[<prev] [next>] [<thread-prev] [thread-next>] [day] [month] [year] [list]
Message-ID: <20250917174148.0c909f92@kernel.org>
Date: Wed, 17 Sep 2025 17:41:48 -0700
From: Jakub Kicinski <kuba@...nel.org>
To: Vadim Fedorenko <vadim.fedorenko@...ux.dev>
Cc: Andrew Lunn <andrew@...n.ch>, Michael Chan <michael.chan@...adcom.com>,
Pavan Chebbi <pavan.chebbi@...adcom.com>, Tariq Toukan <tariqt@...dia.com>,
Gal Pressman <gal@...dia.com>, intel-wired-lan@...ts.osuosl.org, Donald
Hunter <donald.hunter@...il.com>, Carolina Jubran <cjubran@...dia.com>,
Paolo Abeni <pabeni@...hat.com>, Simon Horman <horms@...nel.org>,
netdev@...r.kernel.org
Subject: Re: [PATCH net-next v3 1/4] ethtool: add FEC bins histogram report
On Tue, 16 Sep 2025 19:12:54 +0000 Vadim Fedorenko wrote:
> IEEE 802.3ck-2022 defines counters for FEC bins and 802.3df-2024
> clarifies it a bit further. Implement reporting interface through as
> addition to FEC stats available in ethtool.

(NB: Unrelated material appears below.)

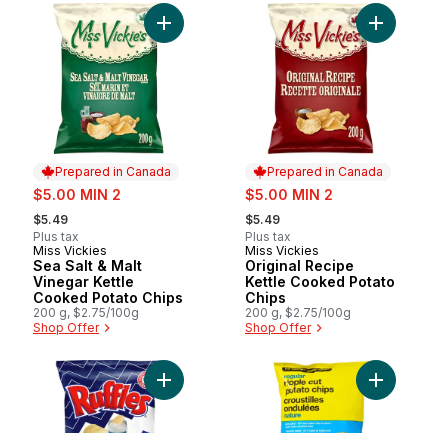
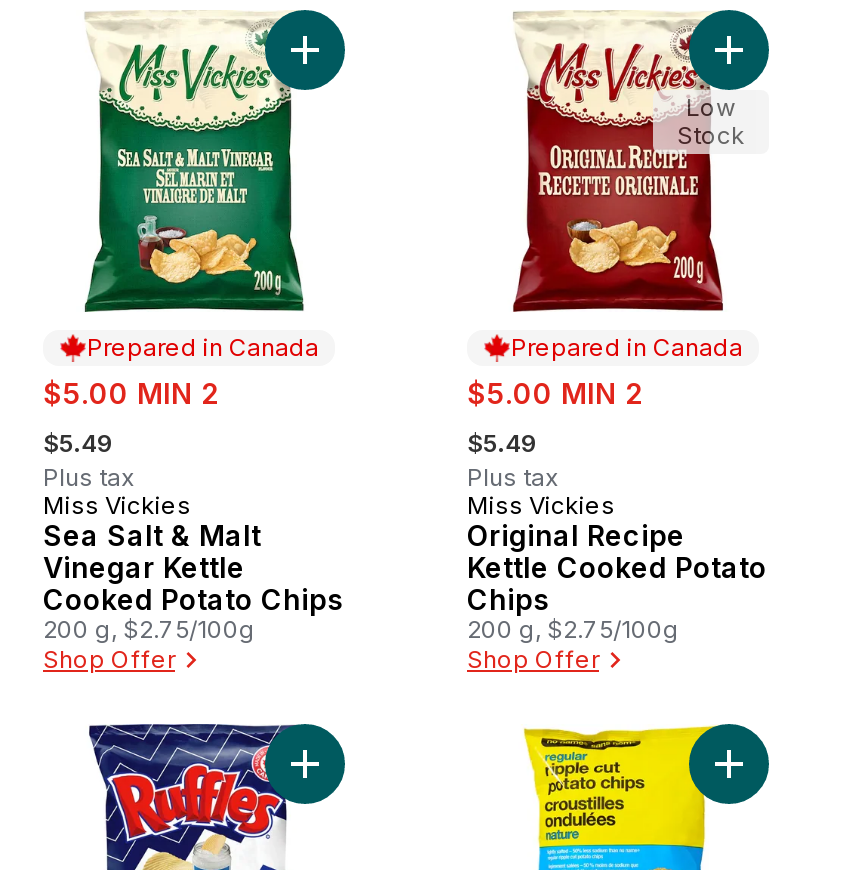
+ Low
+ Stock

> diff --git a/Documentation/netlink/specs/ethtool.yaml b/Documentation/netlink/specs/ethtool.yaml
> index 7a7594713f1f..de5008266884 100644
> --- a/Documentation/netlink/specs/ethtool.yaml
> +++ b/Documentation/netlink/specs/ethtool.yaml
> @@ -1219,6 +1219,23 @@ attribute-sets:
> name: udp-ports
> type: nest
> nested-attributes: tunnel-udp
> + -
> + name: fec-hist
> + attr-cnt-name: __ethtool-a-fec-hist-cnt
s/__/--/
> + attributes:
> + -
> + name: bin-low
> + type: u32
> + -
> + name: bin-high
> + type: u32
We should add some doc: strings here so that the important info like
which one is inclusive is rendered right in the API reference
> + -
> + name: bin-val
> + type: uint
> + -
> + name: bin-val-per-lane
> + type: binary
probably good to doc this too
> + sub-type: u64
> -
> name: fec-stat
> attr-cnt-name: __ethtool-a-fec-stat-cnt
> @@ -1242,6 +1259,11 @@ attribute-sets:
> name: corr-bits
> type: binary
> sub-type: u64
> + -
> + name: hist
> + type: nest
> + multi-attr: True
> + nested-attributes: fec-hist
> -
> name: fec
> attr-cnt-name: __ethtool-a-fec-cnt
> diff --git a/Documentation/networking/ethtool-netlink.rst b/Documentation/networking/ethtool-netlink.rst
> index ab20c644af24..b270886c5f5d 100644
> --- a/Documentation/networking/ethtool-netlink.rst
> +++ b/Documentation/networking/ethtool-netlink.rst
> @@ -1541,6 +1541,11 @@ Drivers fill in the statistics in the following structure:
> .. kernel-doc:: include/linux/ethtool.h
> :identifiers: ethtool_fec_stats
>
> +Statistics may have FEC bins histogram attribute ``ETHTOOL_A_FEC_STAT_HIST``
> +as defined in IEEE 802.3ck-2022 and 802.3df-2024. Nested attributes will have
> +the range of FEC errors in the bin (inclusive) and the amount of error events
> +in the bin.
Does this sound better?
Optional ``ETHTOOL_A_FEC_STAT_HIST`` attributes form a FEC error
histogram, as defined in IEEE 802.3ck-2022 and 802.3df-2024
(histogram of number of errors within a single FEC block).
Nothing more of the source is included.